Накануне мне пришлось присутствовать на церемонии благословения Далай-ламой паломников. Это зрелище не имеет ничего общего с церемонией папского благословения в Риме. Папа благословляет всю толпу верующих одним своим благословением, но более требовательные тибетцы желают получить благословение каждый в отдельности.
У ламаистов существует три вида благословения в зависимости от степени уважения ламы к благословляемому: возложение обеих рук на голову паломника — самый Уважительный прием; прикосновение к его голове одной рукой считается менее учтивым, причем здесь тоже имеются оттенки: например, можно дотронуться одним или двумя пальцами; наконец, на последнем месте стоит благословение опахалом, когда распределяющий благодать лама касается головы верующего чем-то вроде метелочки, состоящей из палочки с привязанными к ней разноцветными лентами.

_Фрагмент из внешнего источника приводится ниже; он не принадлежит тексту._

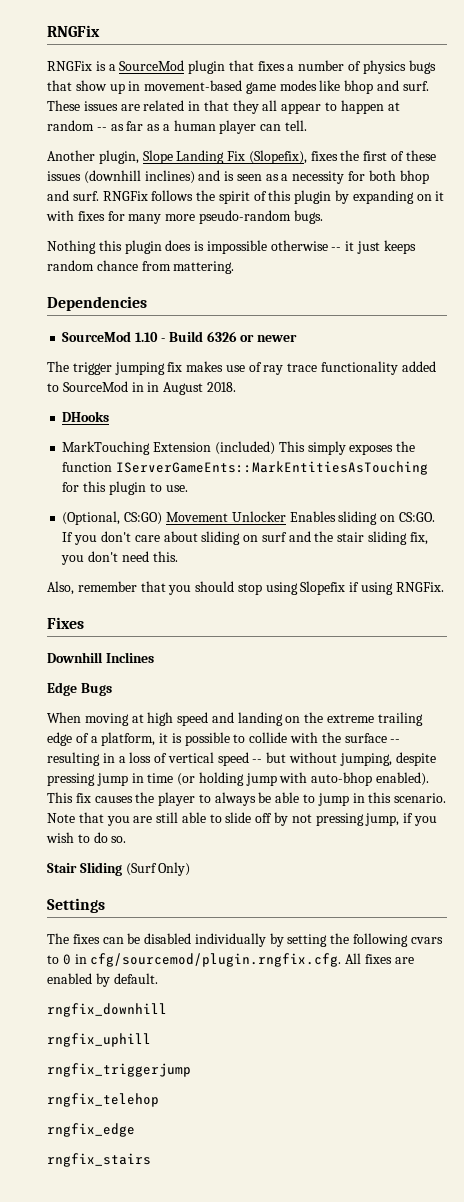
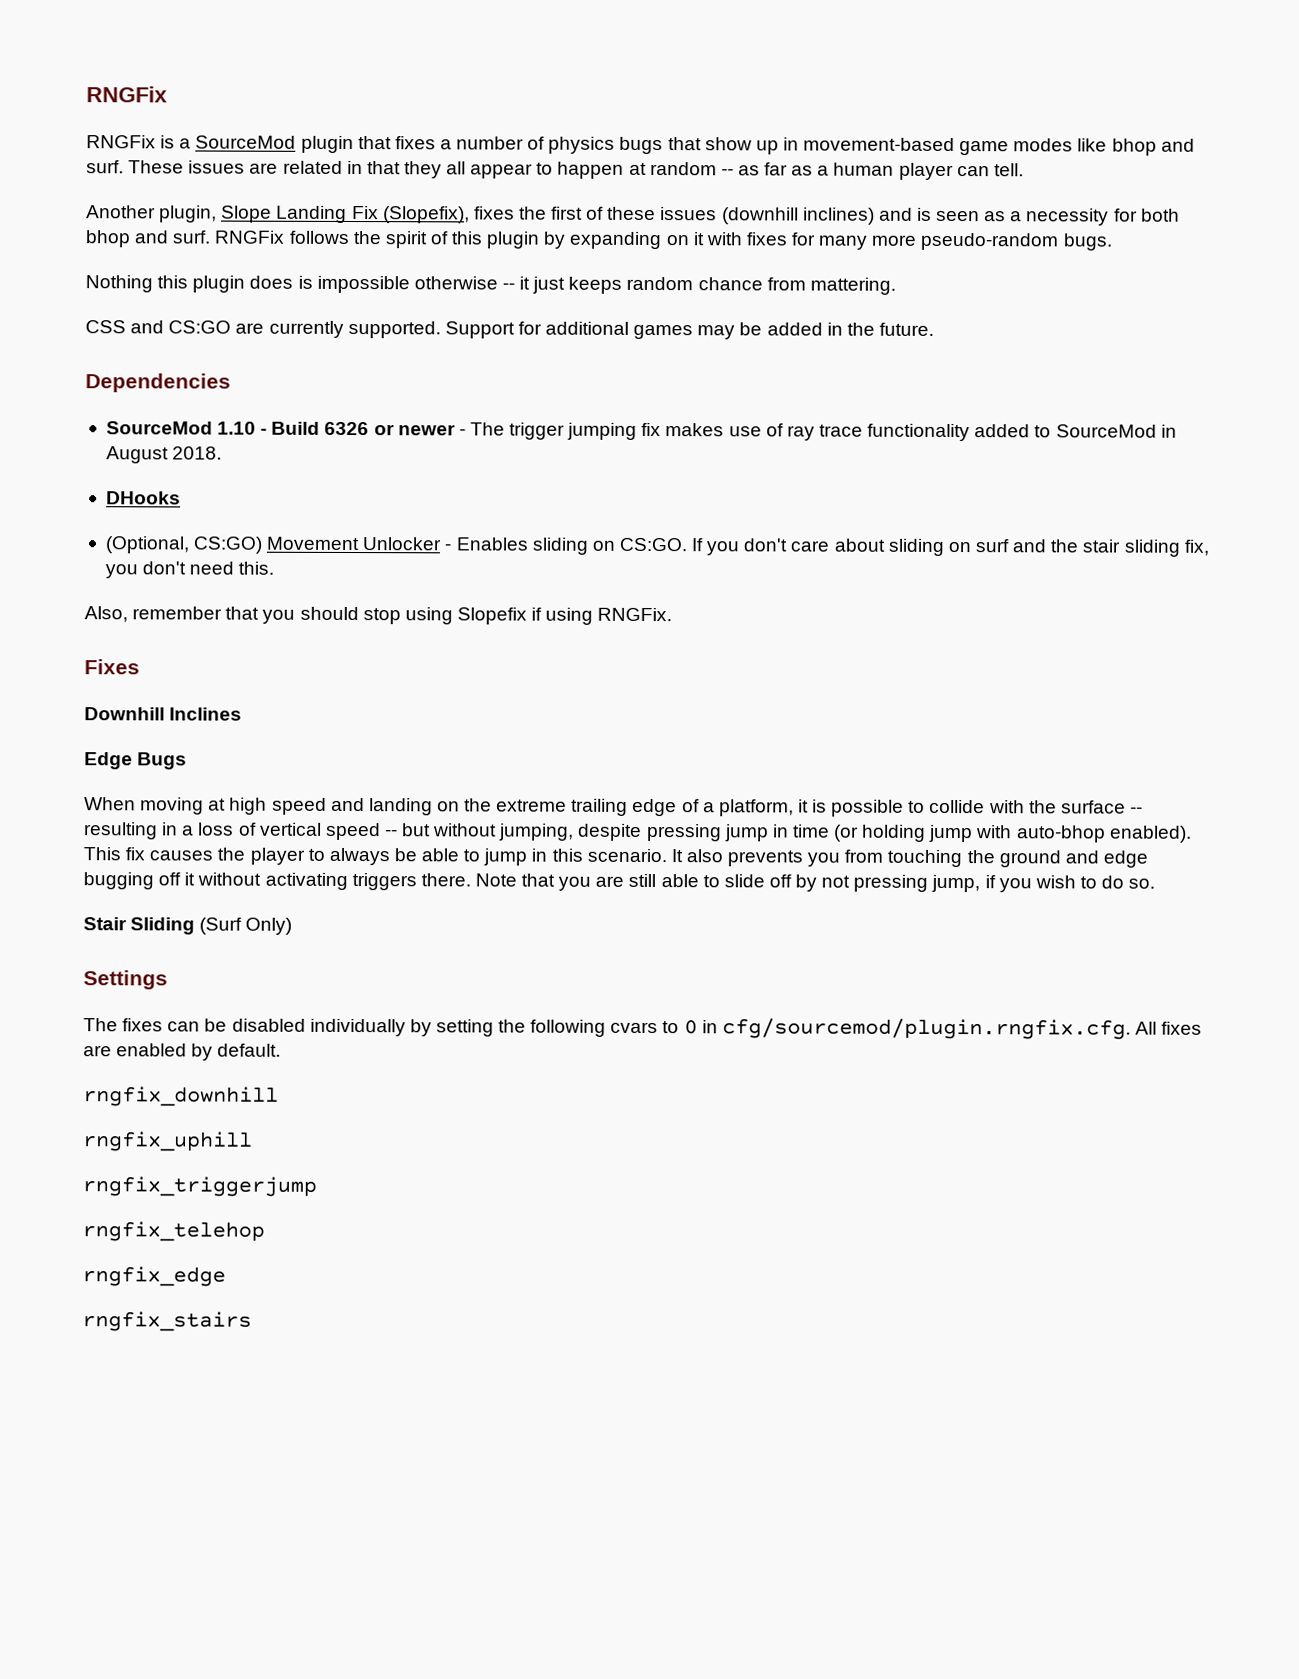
+ CSS and CS:GO are currently supported. Support for additional games may be added in the future.
- SourceMod 1.10 - Build 6326 or newer
- The trigger jumping fix makes use of ray trace functionality added to SourceMod in in August 2018.
+ SourceMod 1.10 - Build 6326 or newer - The trigger jumping fix makes use of ray trace functionality added to SourceMod in August 2018.
- MarkTouching Extension (included) This simply exposes the function IServerGameEnts::MarkEntitiesAsTouching for this plugin to use.
- (Optional, CS:GO) Movement Unlocker Enables sliding on CS:GO.
+ (Optional, CS:GO) Movement Unlocker - Enables sliding on CS:GO.
+ It also prevents you from touching the ground and edge bugging off it without activating triggers there.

Легко заметить, что при всех способах благословения между ламой и благословляемым осуществляется непосредственный или косвенный контакт. Почему так необходим этот контакт? У ламаистов благословлять — значит не призывать милость Божию на людей или вещи, но сообщить им исходящую от благословляющего ламы живительную силу.
Толпы народа, собравшиеся в Калимпонге, чтоб коснуться лент ритуальной метелочки в руке Далай-ламы, дали мне некоторые представления о его авторитете среди верующих. -
Шествие продолжалось уже несколько часов, и я заметила, что вереница паломников состояла не из одних только туземцев-ламаистов: в толпе было много непальцев и бенгальцев, принадлежащих к индуистским сектам.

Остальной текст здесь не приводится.